In una valle della Vecchia Castiglia irrigata dal Duero e quasi ad egual distanza da Aranda come da Osma, sorge un piccolo villaggio col nome di Caleruega nel dialetto del paese, e Calaroga nella lingua più dolce di molti storici. Quivi nacque S. Domenico l'anno 1170 dell'era cristiana; e prima a Dio, poi a Felice di Gusman ed a Giovanna d'Aza dovè la sua esistenza. Sono ancora in piedi alcuni ruderi della casa che quei pii signori possedevano a Calaroga, ed in cui S. Domenico venne alla luce. Alfonso il Savio, re di Castiglia, d'intesa con la moglie, coi figli e coi

Grandi di Spagna, nel 1266 trasformò quell'abitazione in un monastero di religiose domenicane. Vi si notano tuttora parti più antiche che non il corpo dell'edifizio, e punto rispondenti all'architettura di un monastero, quali: una torre militare del medio evo, in cui sono incrostate le armi dei Gusman; una fontana che dai Gusman prende nome; ed altri avanzi chiamati dal popolo, organo della tradizione, il palazzo dei Gusman. Il ramo castigliano di questa illustre famiglia aveva la sua principale residenza a poche leghe dalla città, nel castello dei Gusman; e la tomba a Gumiel d'Izam, nelle vicinanze di Calaroga, in una cappella della chiesa dei Cisterciensi. Là, dopo morti, furono trasportati Felice Gusman e Giovanna d'Aza, e seppelliti in due cripte contigue. Ma la venerazione stessa di cui furono oggetto, fu presto causa, che venissero separati. L'infante di Castiglia Giovanni Emanuele, verso il 1318 volle che il corpo di Giovanna d'Aza fosse trasferito nel convento dei Domenicani di Pennafiel, da lui medesimo fatto edificare. Fu così che Felice rimase solo nel sepolcro de' suoi maggiori, qual testimonio fedele dello splendore della sua famiglia, da lui trasmesso a S. Domenico; mentre Giovanna se ne andava a raggiungere la posterità spirituale del suo figliuolo, onde godere di quella gloria da lui acquistata coll'anteporre la fecondità che viene dal Cristo a quella della carne e del sangue .

 

E’ celebre il prodigio che precedè la nascita di San Domenico. Parve alla madre di vedere in sogno il frutto delle sue viscere sotto la forma di un cane, che avesse in bocca una fiaccola accesa e che le balzasse dal grembo come per incendiare tutta la terra. Turbata assai da un presagio, di cui ignorava affatto il significato, andava spesso a pregare sulla tomba di S. Domenico di Silos, già abate del monastero omonimo, posto a poca distanza da Calaroga. E fu in riconoscenza delle consolazioni di là riportate che la madre volle imposto il nome di Domenico a quel suo figliuolo, che era stato l'oggetto di tante sue preghiere. Era il terzo figlio che usciva dal suo seno benedetto. Antonio, il primogenito, consacrò la vita al servigio dei poverelli, e la sua grande carità molto fece onore al carattere sacerdotale di cui fu insignito; il secondo, per nome Mannes, morì rivestito anch'egli dell'abito dei Frati Predicatori.

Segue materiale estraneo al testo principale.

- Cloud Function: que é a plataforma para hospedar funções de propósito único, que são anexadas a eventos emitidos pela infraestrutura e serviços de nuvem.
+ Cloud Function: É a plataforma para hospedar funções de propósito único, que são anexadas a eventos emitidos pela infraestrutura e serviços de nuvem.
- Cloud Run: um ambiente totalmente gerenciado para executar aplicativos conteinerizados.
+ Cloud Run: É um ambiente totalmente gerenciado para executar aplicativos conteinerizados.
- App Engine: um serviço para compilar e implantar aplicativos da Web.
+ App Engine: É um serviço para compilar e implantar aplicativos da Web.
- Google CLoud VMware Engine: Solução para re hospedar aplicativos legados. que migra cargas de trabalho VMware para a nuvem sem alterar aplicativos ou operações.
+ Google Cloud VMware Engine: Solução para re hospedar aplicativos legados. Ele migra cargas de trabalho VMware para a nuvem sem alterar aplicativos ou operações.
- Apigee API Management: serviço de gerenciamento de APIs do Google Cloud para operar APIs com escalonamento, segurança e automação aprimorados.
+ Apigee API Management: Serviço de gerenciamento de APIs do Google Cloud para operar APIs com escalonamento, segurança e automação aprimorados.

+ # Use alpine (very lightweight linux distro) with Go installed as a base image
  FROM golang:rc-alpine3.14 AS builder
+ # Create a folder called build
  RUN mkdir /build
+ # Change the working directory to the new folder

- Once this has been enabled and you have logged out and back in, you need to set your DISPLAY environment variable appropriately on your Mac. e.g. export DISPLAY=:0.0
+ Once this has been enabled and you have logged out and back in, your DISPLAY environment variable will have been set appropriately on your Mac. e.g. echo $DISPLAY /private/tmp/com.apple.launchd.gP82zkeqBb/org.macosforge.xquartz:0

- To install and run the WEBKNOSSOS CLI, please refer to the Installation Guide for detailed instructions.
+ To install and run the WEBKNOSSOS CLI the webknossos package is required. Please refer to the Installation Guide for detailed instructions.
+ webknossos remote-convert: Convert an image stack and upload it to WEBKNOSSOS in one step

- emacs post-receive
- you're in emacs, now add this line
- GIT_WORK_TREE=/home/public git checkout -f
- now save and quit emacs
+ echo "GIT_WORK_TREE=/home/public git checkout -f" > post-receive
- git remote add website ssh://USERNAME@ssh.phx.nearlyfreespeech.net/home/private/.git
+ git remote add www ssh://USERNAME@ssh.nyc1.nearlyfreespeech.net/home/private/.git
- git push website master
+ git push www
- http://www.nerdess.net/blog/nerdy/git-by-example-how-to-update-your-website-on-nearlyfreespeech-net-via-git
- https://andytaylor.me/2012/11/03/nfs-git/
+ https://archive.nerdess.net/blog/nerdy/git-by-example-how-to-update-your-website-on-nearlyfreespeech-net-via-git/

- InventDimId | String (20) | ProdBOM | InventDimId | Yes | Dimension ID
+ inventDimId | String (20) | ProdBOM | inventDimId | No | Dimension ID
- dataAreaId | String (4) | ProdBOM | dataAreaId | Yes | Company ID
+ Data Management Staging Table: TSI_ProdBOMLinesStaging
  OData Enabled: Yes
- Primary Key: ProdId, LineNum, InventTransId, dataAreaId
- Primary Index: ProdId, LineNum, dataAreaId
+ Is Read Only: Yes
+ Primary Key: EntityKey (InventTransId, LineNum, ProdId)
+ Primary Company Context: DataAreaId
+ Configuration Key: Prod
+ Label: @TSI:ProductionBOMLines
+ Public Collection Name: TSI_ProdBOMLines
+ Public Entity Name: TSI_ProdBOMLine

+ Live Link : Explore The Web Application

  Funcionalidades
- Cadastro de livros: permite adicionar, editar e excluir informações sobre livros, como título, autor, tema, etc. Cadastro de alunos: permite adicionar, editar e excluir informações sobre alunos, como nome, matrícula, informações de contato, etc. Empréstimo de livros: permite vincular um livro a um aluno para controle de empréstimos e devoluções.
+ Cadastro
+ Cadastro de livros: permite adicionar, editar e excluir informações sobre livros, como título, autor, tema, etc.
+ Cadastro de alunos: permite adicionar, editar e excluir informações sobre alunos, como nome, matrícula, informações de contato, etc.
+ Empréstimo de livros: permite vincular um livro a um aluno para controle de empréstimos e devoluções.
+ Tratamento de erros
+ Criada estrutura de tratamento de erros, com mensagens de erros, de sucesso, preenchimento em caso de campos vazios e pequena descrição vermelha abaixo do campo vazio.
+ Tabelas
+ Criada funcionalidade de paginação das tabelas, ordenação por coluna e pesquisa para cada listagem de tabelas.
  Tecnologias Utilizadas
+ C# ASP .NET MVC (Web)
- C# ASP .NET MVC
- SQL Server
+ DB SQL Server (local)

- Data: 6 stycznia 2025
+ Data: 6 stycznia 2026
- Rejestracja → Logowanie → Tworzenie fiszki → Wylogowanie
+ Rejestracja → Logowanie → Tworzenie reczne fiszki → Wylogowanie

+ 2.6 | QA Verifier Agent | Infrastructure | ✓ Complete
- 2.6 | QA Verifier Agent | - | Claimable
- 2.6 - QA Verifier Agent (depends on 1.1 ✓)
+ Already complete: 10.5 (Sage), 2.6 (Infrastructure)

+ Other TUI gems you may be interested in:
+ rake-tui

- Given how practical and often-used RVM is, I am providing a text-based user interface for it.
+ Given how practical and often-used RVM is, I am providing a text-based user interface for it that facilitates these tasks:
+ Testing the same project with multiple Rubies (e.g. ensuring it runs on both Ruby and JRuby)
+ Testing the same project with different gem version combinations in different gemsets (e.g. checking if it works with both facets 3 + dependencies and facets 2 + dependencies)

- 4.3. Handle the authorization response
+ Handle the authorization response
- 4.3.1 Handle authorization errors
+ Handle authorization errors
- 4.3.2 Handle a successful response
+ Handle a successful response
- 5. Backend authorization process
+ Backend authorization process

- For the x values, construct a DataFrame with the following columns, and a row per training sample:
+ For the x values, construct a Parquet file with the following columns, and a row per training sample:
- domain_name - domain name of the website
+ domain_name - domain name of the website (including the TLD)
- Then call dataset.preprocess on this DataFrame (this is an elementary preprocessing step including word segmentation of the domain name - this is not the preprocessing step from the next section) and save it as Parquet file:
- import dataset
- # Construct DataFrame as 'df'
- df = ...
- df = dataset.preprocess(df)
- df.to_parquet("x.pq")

Quando Domenico fu portato alla chiesa per esservi battezzato, un nuovo prodigio manifestò la grandezza a cui era predestinato. La madrina - gli storici non ce la fanno conoscere se non col nome di nobile - vide una stella risplendere mirabilmente sulla fronte del battezzato; del che pare rimanesse vestigio sul volto di Domenico, quale segno caratteristico della sua fisonomia, brillando sempre sulla sua fronte un certo splendore che dolcemente attraeva il cuore di chi lo riguardasse. Il battistero di marmo bianco dove Domenico fu rigenerato coll'acqua sacramentale, nel 1605 venne trasportato nel convento dei Frati Predicatori a Valladolid per comando di Filippo III, che volle farvi battezzare suo figlio. Oggi si può vedere in S. Domenico di Madrid, e parecchi altri infanti di Spagna vi sono stati iniziati alla vita in Gesù Cristo, Signor Nostro amatissimo.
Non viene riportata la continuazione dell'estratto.